With about 8.8 million legal residents in the country who are eligible to become citizens, White House officials said they were trying to make it easier to complete the final steps to citizenship.
The United States Citizenship and Immigration Services, the federal agency in charge of naturalizations, will offer practice tests on cellphones for the civics exam that immigrants must pass, but which many find daunting, and will hold preparatory workshops in rural areas. Applicants will also be able to pay the fee, still a hefty $680, with a credit card.
The White House is working with regional immigrant groups to organize more than 70 citizenship workshops and about 200 naturalization ceremonies in the coming week alone. Four citizenship ambassadors have been named, including Fernando Valenzuela, the Mexican-born former pitcher for the Los Angeles Dodgers who recently became an American citizen after many years in the United States.
Also in the works are local initiatives to make immigrants feel more welcome, and a revision of Justice Department regulations that would make it easier for people who want to help immigrants naturalize to obtain credentials to provide basic volunteer legal assistance.
The officials said they had started the campaign this week because Thursday is Citizenship Day. But the White House is also aware of federal figures showing that about 60 percent of immigrants eligible to naturalize are Latino and about 20 percent are Asian, both groups that voted overwhelmingly for President Obama. Nearly a third of legal permanent residents eligible to naturalize are Mexican.
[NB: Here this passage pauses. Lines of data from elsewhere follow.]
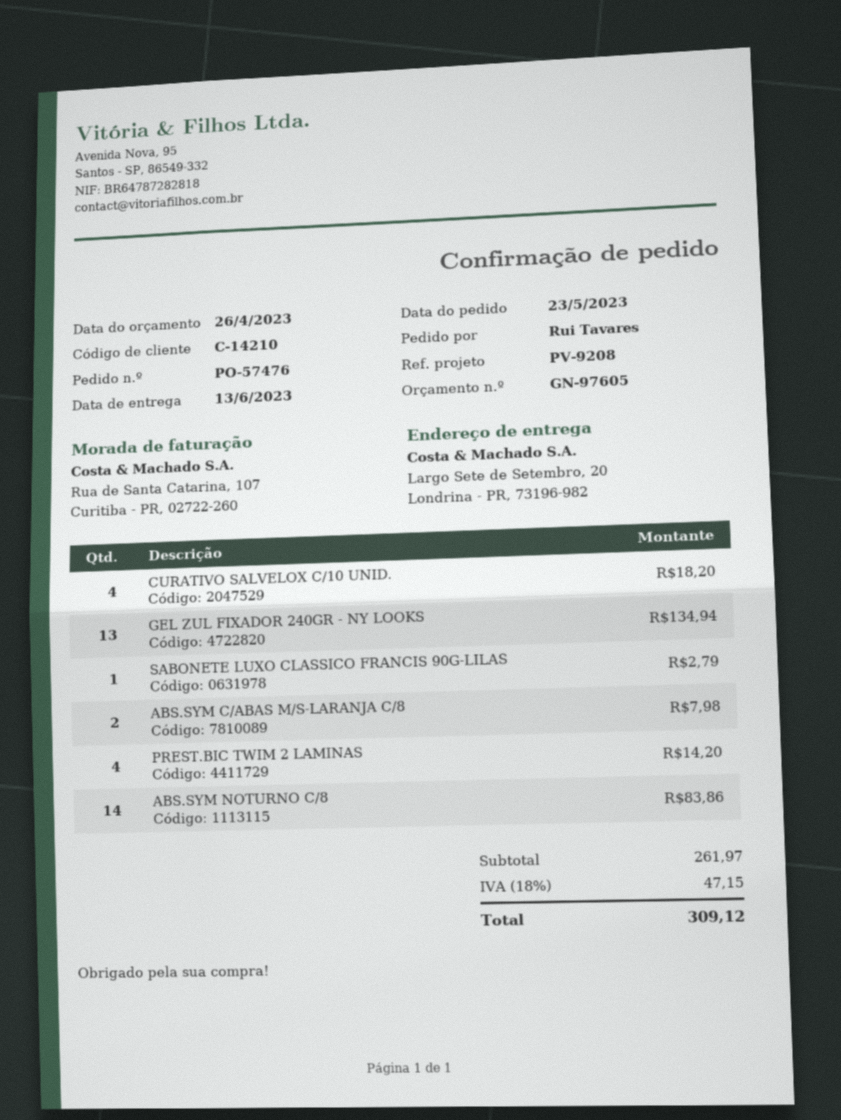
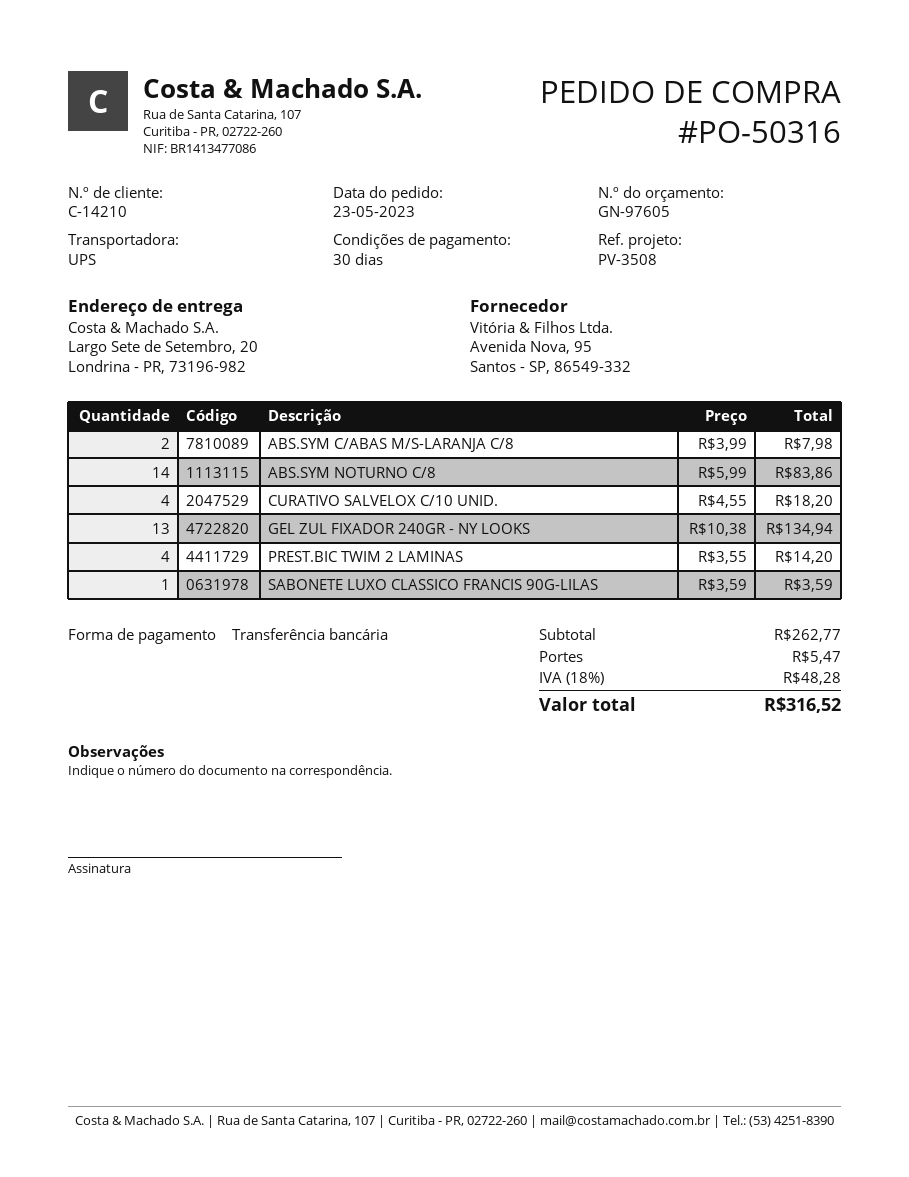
order number: PO-57476 -> PO-50316
reference: PV-9208 -> PV-3508
SABONETE LUXO CLASSICO FRANCIS 90G-LILAS: 1 for 2.79 -> 1 for 3.59
subtotal: 261.97 -> 262.77
shipping: none -> 5.47
tax: 18% = 47.15 -> 18% = 48.28
total: 309.12 -> 316.52

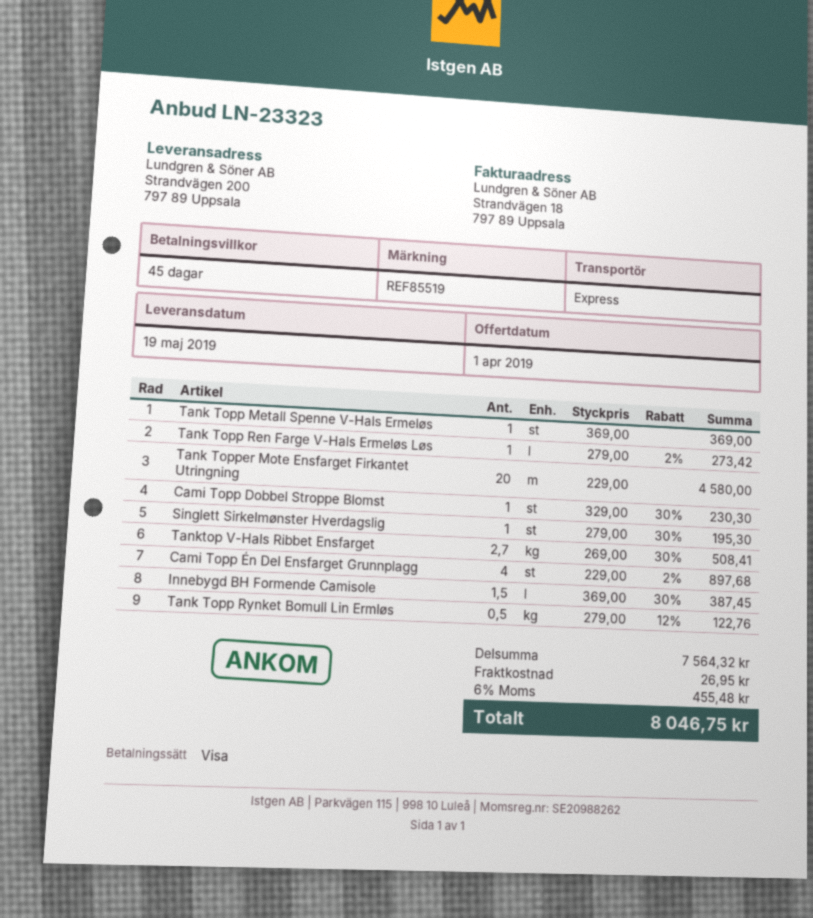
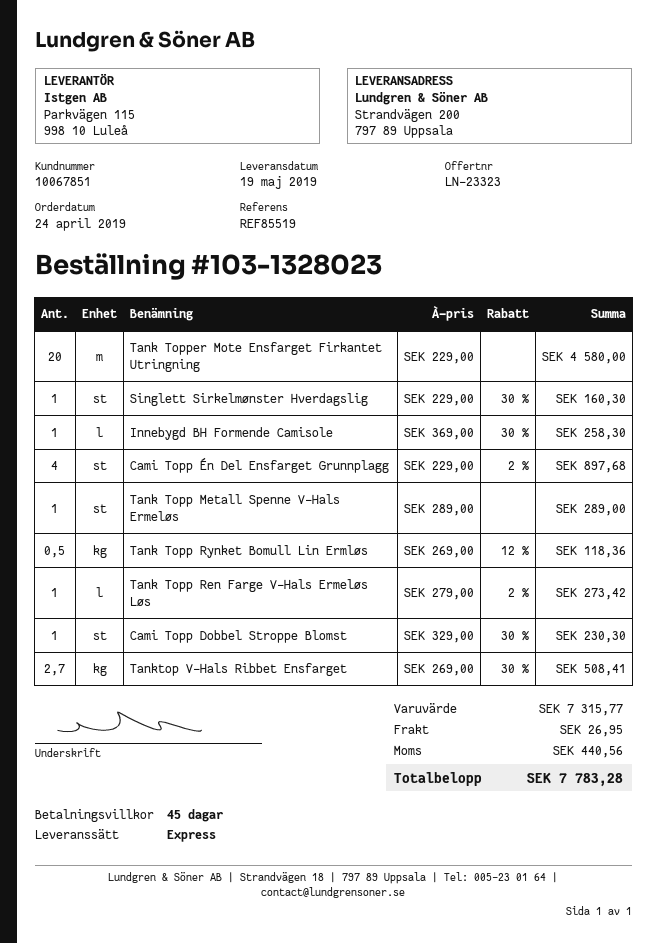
Tank Topp Metall Spenne V-Hals Ermeløs: 1 x 369.00 = 369.00 -> 1 x 289.00 = 289.00
Singlett Sirkelmønster Hverdagslig: 1 x 279.00 - 30% = 195.30 -> 1 x 229.00 - 30% = 160.30
Innebygd BH Formende Camisole: 1.5 x 369.00 - 30% = 387.45 -> 1 x 369.00 - 30% = 258.30
Tank Topp Rynket Bomull Lin Ermløs: 0.5 x 279.00 - 12% = 122.76 -> 0.5 x 269.00 - 12% = 118.36
subtotal: 7564.32 -> 7315.77
tax: 455.48 -> 440.56
total: 8046.75 -> 7783.28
The campaign, which includes a blitz of television ads with a welcoming message for immigrants, gives Mr. Obama a chance to set up a contrast with Republicans vying to succeed him. In the Republican debate on Wednesday night, Donald J. Trump, the real estate magnate who has been leading the polls among the Republican candidates, returned to his hard-line proposals that include building a wall along the length of the southern border.